Nelson: They showed up with larger tumors, cancers that were more likely to have spread throughout the body. They were more likely to die as a result of testicular cancer. They had less surgery less radiation therapy, and so this looked like a delay in the ability to get care, and once one was ready for care an inadequate level of care even when one showed up and this really seems like it was related to the amount of insurance coverage in what was largely a fee for service kind of enterprise. :31
Nelson notes that another recent study showed the same outcome for those with a type of brain tumor, and says intervention on a policy level is needed to correct this disparity as soon as possible. At Johns Hopkins, I’m Elizabeth Tracey.

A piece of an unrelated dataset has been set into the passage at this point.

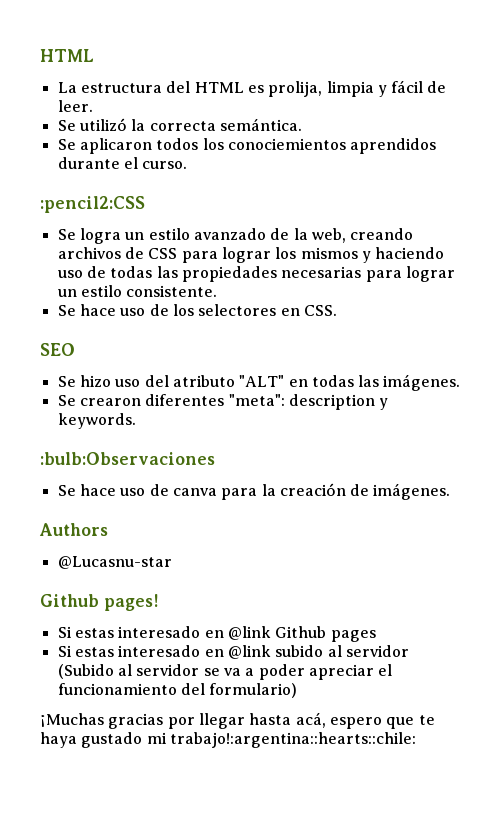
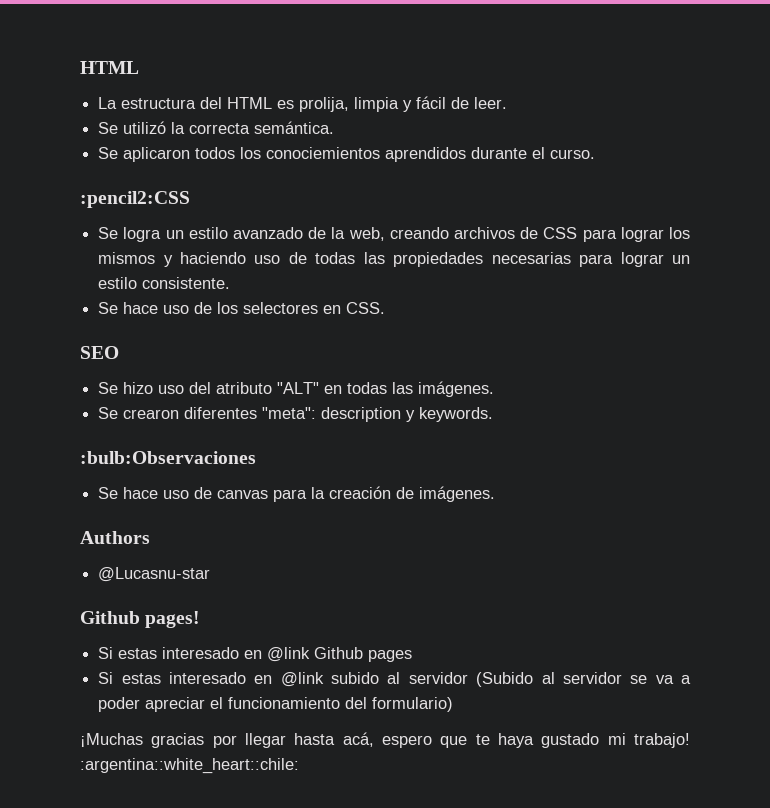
[172,488,217,496] canva -> [217,490,269,499] canvas
[169,732,416,748] trabajo!:argentina::hearts::chile: -> [634,733,690,748] [80,758,299,774] trabajo! :argentina::white_heart::chile:

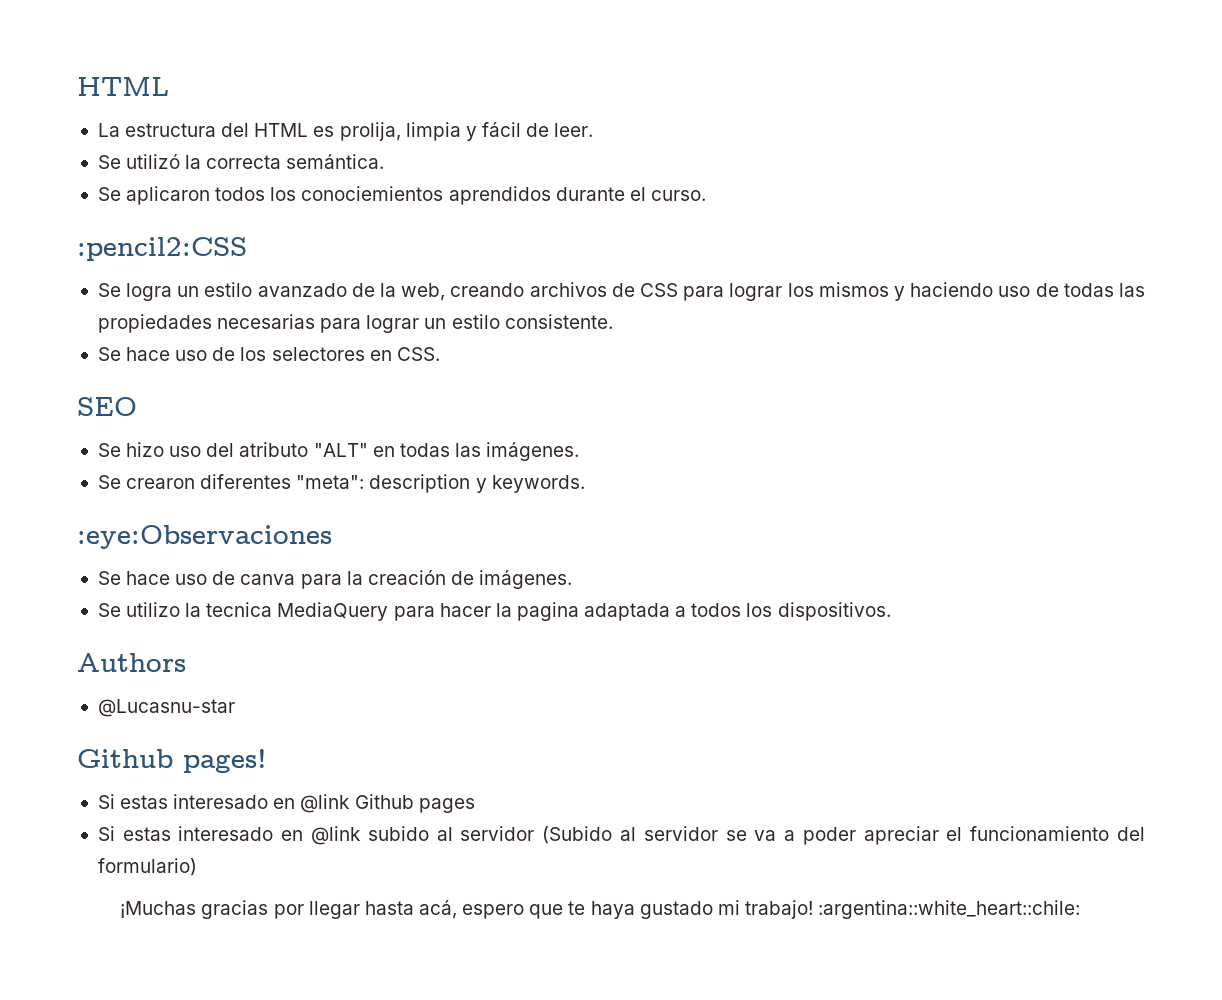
[80,451,256,464] [98,487,269,499] :bulb:Observaciones // Se hace uso de canvas -> [77,525,332,549] [97,571,296,585] :eye:Observaciones // Se hace uso de canva
(496, 494) none -> [97,602,891,621] // Se utilizo la tecnica MediaQuery para hacer la pagina adaptada a todos los dispositivos.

Anchor lead: What is the upside to Pokemon Go? Elizabeth Tracey reports
If you’re a parent with children at home or just a video game fan, you know that most of these activities involve a lot of screen time while seated. Now a new force has been unleased on the world, Redonda Miller, president of Johns Hopkins Hospital, explains.
Miller: Pokemon Go. A person playing this game is involved in their environment. The way they win points and capture various objects is by going to various areas in their surroundings and doing those activities. We’ve always talked about video games, our children sitting in front of TVs and being sedentary. This is the antithesis. In order to play this game you have to get up and move around. So if we want to increase our weekly METs this is a game that punches that ticket. :30
Miller notes that Pokemon Go has also been unfortunately associated with an uptick in injuries that occur as a result of screenwalking, where someone is so focused on their smartphone screen they miss curbs or walk into traffic, so she cautions that vigilance is still needed. At Johns Hopkins, I’m Elizabeth Tracey.
Anchor lead: Do we really know how much physical activity is best? Elizabeth Tracey reports
All of your physical activity during the day counts when you calculate METs, or metabolic equivalent tasks, simply defined as a comparison to how much energy is burned at rest. A new study says striving for 3-4000 METs per week will reduce our risk for common cancers, heart disease, stroke and diabetes. Redonda Miller, president of Johns Hopkins Hospital, comments.
Miller: What they found is probably not surprising to many of us. There was a dose-response. But in general you could expect a 25% reduction, roughly, in each of the five conditions, when you hit a good level of activity. And then it plateaued. You hit a level of around 3000 to 4000 METS per week, where the added benefit of additional exercise was really very minimal, but up until that point, the more the better. :29
Miller notes that the WHO has previously recommended only 600 METs per week, so this is a substantial uptick in activity for most. At Johns Hopkins, I’m Elizabeth Tracey.
Anchor lead: A new way of looking at physical activity also extols its benefits, Elizabeth Tracey reports
METs may sound to you like a New York baseball team, but in the world of exercise that stands for metabolic equivalent task, or simply a comparison of any activity to how much energy is burned while seated and still. Now a new study uses METs to calculate daily activity, Redonda Miller, president of Johns Hopkins Hospital, explains.
Miller: By exercise most studies define that as I decided to go to the gym and exercise for an hour, sort of an intentional physical activity. This meta-analysis looked at studies that included all physical activity one expends over the course of a day. So not just going to the gym, but how much physical activity do you expend at work, or doing household chores, or doing leisure activities? So it was a more robust picture of a patient’s true metabolic expenditure. :31
The study found that the MET sweet spot was around 3-4000 per week, resulting in reduced risk for breast and colon cancer, stroke, heart disease, and diabetes. At Johns Hopkins, I’m Elizabeth Tracey.